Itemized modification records

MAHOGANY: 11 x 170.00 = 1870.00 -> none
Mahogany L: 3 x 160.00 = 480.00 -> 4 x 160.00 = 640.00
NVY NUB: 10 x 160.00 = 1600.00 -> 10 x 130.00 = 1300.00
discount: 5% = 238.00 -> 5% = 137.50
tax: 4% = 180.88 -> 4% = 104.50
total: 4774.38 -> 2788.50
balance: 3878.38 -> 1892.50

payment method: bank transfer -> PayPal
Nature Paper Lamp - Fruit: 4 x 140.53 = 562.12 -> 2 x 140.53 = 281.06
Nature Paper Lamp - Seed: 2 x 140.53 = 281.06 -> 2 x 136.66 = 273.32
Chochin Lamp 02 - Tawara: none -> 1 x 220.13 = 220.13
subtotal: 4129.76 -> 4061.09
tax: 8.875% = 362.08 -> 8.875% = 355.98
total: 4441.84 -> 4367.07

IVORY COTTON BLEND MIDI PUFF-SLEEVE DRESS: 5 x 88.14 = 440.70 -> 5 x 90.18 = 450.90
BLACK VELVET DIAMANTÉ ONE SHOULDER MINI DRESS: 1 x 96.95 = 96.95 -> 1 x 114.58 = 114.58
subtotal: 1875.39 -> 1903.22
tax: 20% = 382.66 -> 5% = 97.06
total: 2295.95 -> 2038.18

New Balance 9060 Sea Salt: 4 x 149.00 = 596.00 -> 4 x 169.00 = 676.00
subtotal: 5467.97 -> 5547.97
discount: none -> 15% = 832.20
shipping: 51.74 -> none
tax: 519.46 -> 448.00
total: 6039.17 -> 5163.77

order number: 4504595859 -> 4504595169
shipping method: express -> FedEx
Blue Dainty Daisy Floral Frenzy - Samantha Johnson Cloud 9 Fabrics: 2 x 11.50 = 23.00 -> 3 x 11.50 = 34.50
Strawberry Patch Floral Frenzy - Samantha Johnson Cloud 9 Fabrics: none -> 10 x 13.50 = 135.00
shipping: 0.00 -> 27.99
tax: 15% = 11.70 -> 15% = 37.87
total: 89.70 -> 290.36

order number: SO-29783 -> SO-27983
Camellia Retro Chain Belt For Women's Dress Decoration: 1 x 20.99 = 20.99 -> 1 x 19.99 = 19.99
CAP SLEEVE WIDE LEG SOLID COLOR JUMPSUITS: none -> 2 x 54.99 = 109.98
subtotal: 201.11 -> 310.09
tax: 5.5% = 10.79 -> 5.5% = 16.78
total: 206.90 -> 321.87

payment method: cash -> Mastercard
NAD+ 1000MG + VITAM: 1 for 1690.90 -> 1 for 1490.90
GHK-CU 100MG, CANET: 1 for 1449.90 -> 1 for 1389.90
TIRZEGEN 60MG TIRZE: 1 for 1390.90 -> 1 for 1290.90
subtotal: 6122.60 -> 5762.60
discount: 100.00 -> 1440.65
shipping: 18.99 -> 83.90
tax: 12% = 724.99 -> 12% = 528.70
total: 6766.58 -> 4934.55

DESCRIPTION OF THE TASK:
Once you reach the line with "subtotal: 1875.39 -> 1903.22" in the data above, copy it and every line after it exactly, up to and including the line with "shipping method: express -> FedEx".

WRITTEN ANSWER:
subtotal: 1875.39 -> 1903.22
tax: 20% = 382.66 -> 5% = 97.06
total: 2295.95 -> 2038.18

New Balance 9060 Sea Salt: 4 x 149.00 = 596.00 -> 4 x 169.00 = 676.00
subtotal: 5467.97 -> 5547.97
discount: none -> 15% = 832.20
shipping: 51.74 -> none
tax: 519.46 -> 448.00
total: 6039.17 -> 5163.77

order number: 4504595859 -> 4504595169
shipping method: express -> FedEx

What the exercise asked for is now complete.